When you copy the entries, keep every word exactly as it is and drop the images.

-- Opening Marker --

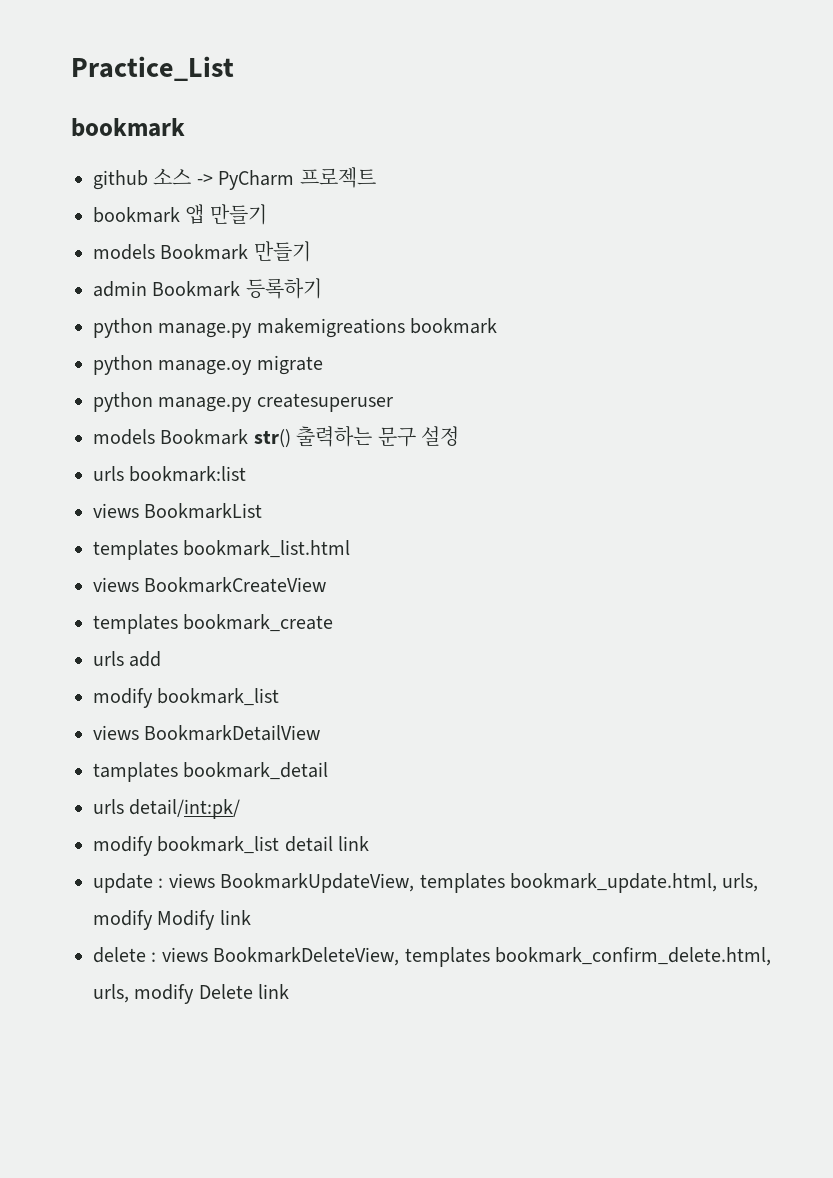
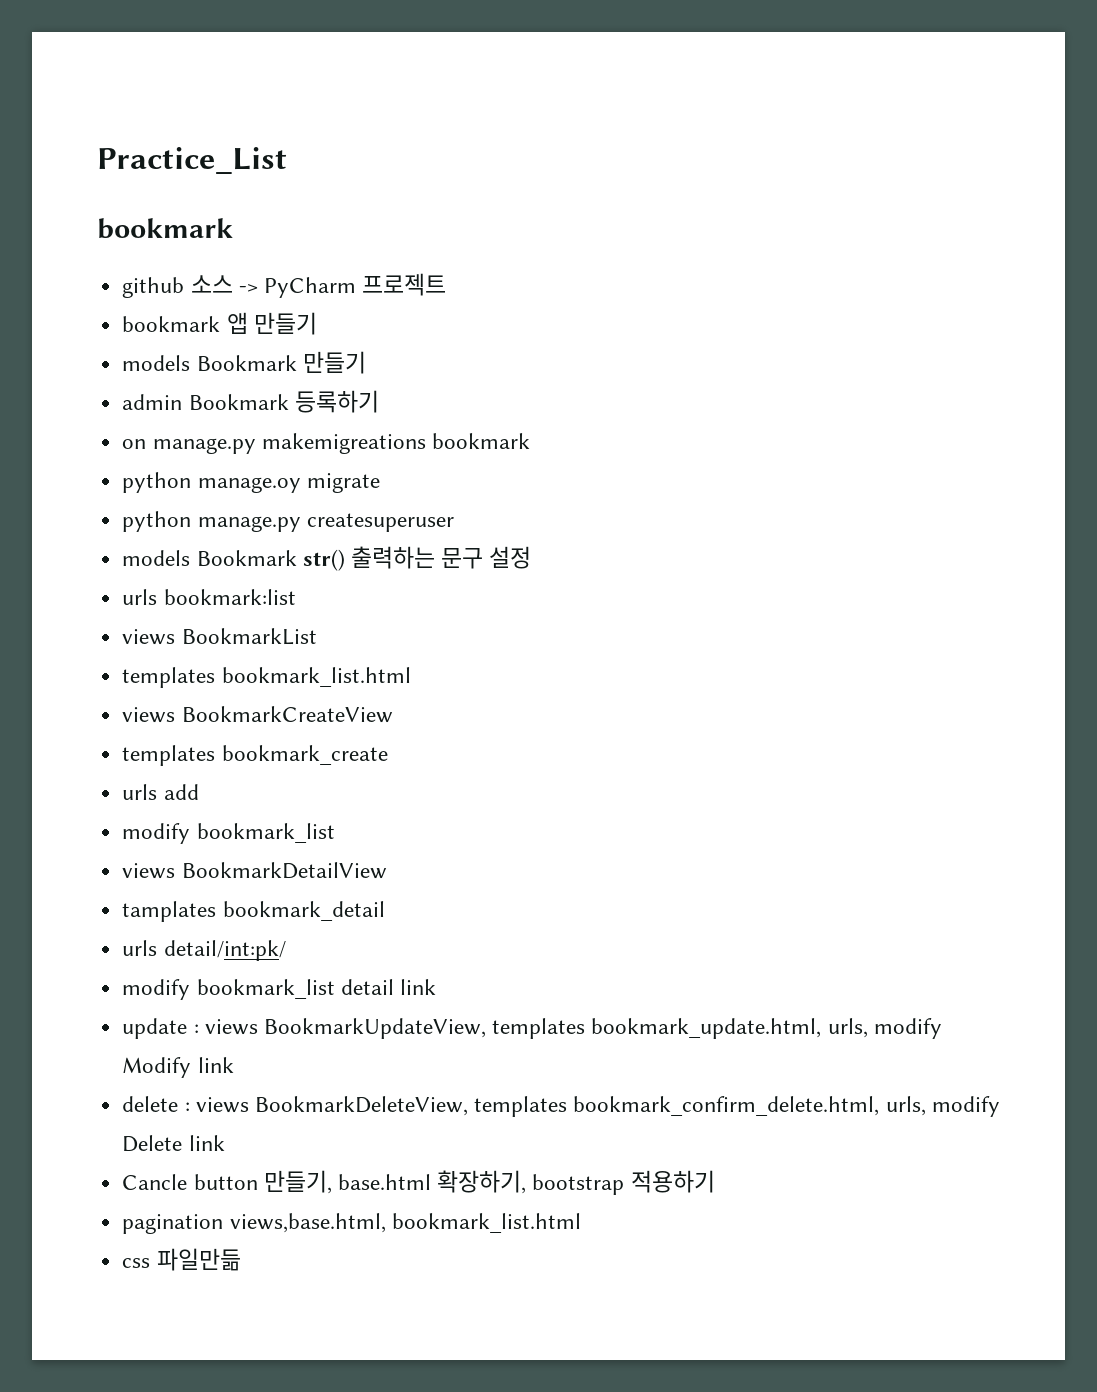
- python manage.py makemigreations bookmark
+ on manage.py makemigreations bookmark
+ Cancle button 만들기, base.html 확장하기, bootstrap 적용하기
+ pagination views,base.html, bookmark_list.html
+ css 파일만듦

-- Closing Marker --

**Answer for this exercise**.
- python manage.py makemigreations bookmark
+ on manage.py makemigreations bookmark
+ Cancle button 만들기, base.html 확장하기, bootstrap 적용하기
+ pagination views,base.html, bookmark_list.html
+ css 파일만듦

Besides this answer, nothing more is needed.